[Entries supplied]
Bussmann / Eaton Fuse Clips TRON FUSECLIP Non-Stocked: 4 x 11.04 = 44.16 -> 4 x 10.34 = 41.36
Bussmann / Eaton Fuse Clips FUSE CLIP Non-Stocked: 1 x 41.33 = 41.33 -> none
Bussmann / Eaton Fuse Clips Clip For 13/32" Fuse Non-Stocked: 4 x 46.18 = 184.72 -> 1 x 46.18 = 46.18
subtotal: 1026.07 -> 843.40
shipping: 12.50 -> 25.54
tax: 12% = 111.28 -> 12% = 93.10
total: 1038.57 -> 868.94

[Prompt] The full set of entries should appear again, unchanged, line by line.

[The answer]
Bussmann / Eaton Fuse Clips TRON FUSECLIP Non-Stocked: 4 x 11.04 = 44.16 -> 4 x 10.34 = 41.36
Bussmann / Eaton Fuse Clips FUSE CLIP Non-Stocked: 1 x 41.33 = 41.33 -> none
Bussmann / Eaton Fuse Clips Clip For 13/32" Fuse Non-Stocked: 4 x 46.18 = 184.72 -> 1 x 46.18 = 46.18
subtotal: 1026.07 -> 843.40
shipping: 12.50 -> 25.54
tax: 12% = 111.28 -> 12% = 93.10
total: 1038.57 -> 868.94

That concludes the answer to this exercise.